US Electricity Daily
August 30, 2002
Export Development Canada (EDC) is negotiating with France’s Société Générale, a private bank, over support for the Cernavoda 2 nuclear plant in Romania. The plant is a Canadian Candu 600 MW reactor which Atomic Energy Canada Ltd. is building in the country. Construction is reportedly about 50 percent complete, but Romania needs another $600 million to finish the plant.
Société Générale is said to be ready to lend some $100 million to French firms, including Alstom, for nuclear equipment and services to the plant. EDC is considering a loan guarantee to support AECL’s bid to complete Cernavoda 2. EDC, a quasi-governmental Canadian funding agency, previously supported AECL’s construction of Cernavoda 1, which ground to a halt in 1989 during the regime of dictator Nicolae Ceausescu. Ceausescu aspired to build a major fleet of nuclear plants, which may have contributed to his downfall, as well as the collapse of the Soviet Union.

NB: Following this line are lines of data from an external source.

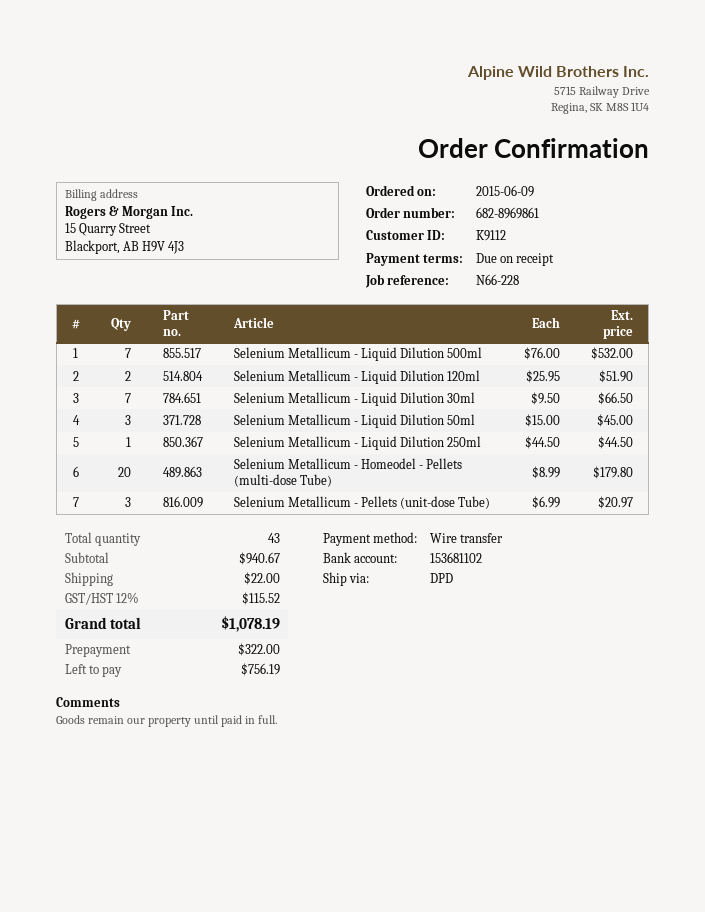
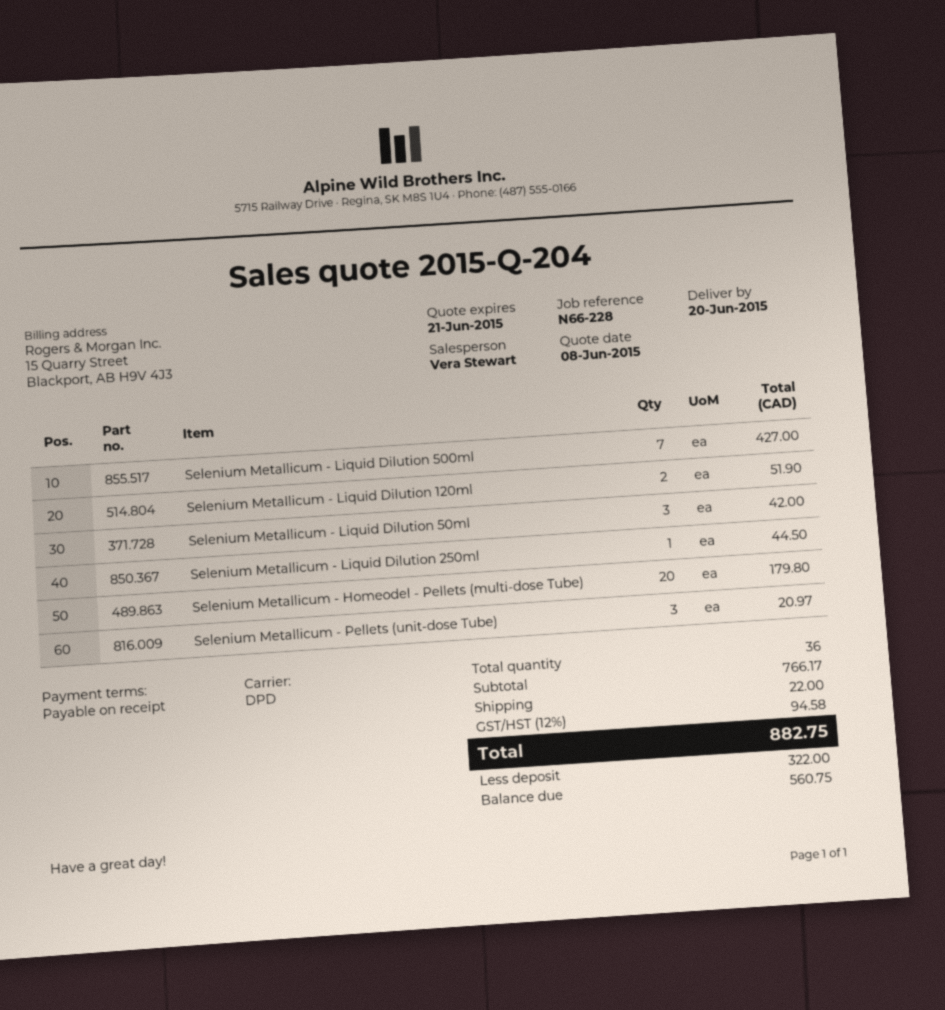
Selenium Metallicum - Liquid Dilution 500ml: 7 for 532.00 -> 7 for 427.00
Selenium Metallicum - Liquid Dilution 30ml: 7 for 66.50 -> none
Selenium Metallicum - Liquid Dilution 50ml: 3 for 45.00 -> 3 for 42.00
total quantity: 43 -> 36
subtotal: 940.67 -> 766.17
tax: 12% = 115.52 -> 12% = 94.58
total: 1078.19 -> 882.75
balance: 756.19 -> 560.75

Official details of the Cernavoda 2 negotiations are confidential, according to EDC’s spokeswoman Daniela Pizzuto, because financing has not been completed. According to Pizzuto, the full AECL environmental assessment of the project is available on the U.S. Export-Import Bank website at http://www.exim.gov/envproj.html. The Ex-Im Bank is also being asked to support the project. Romanian developers have also asked Euratom, the European Community’s nuclear power promotion agency, for some $350 million in aid to the project.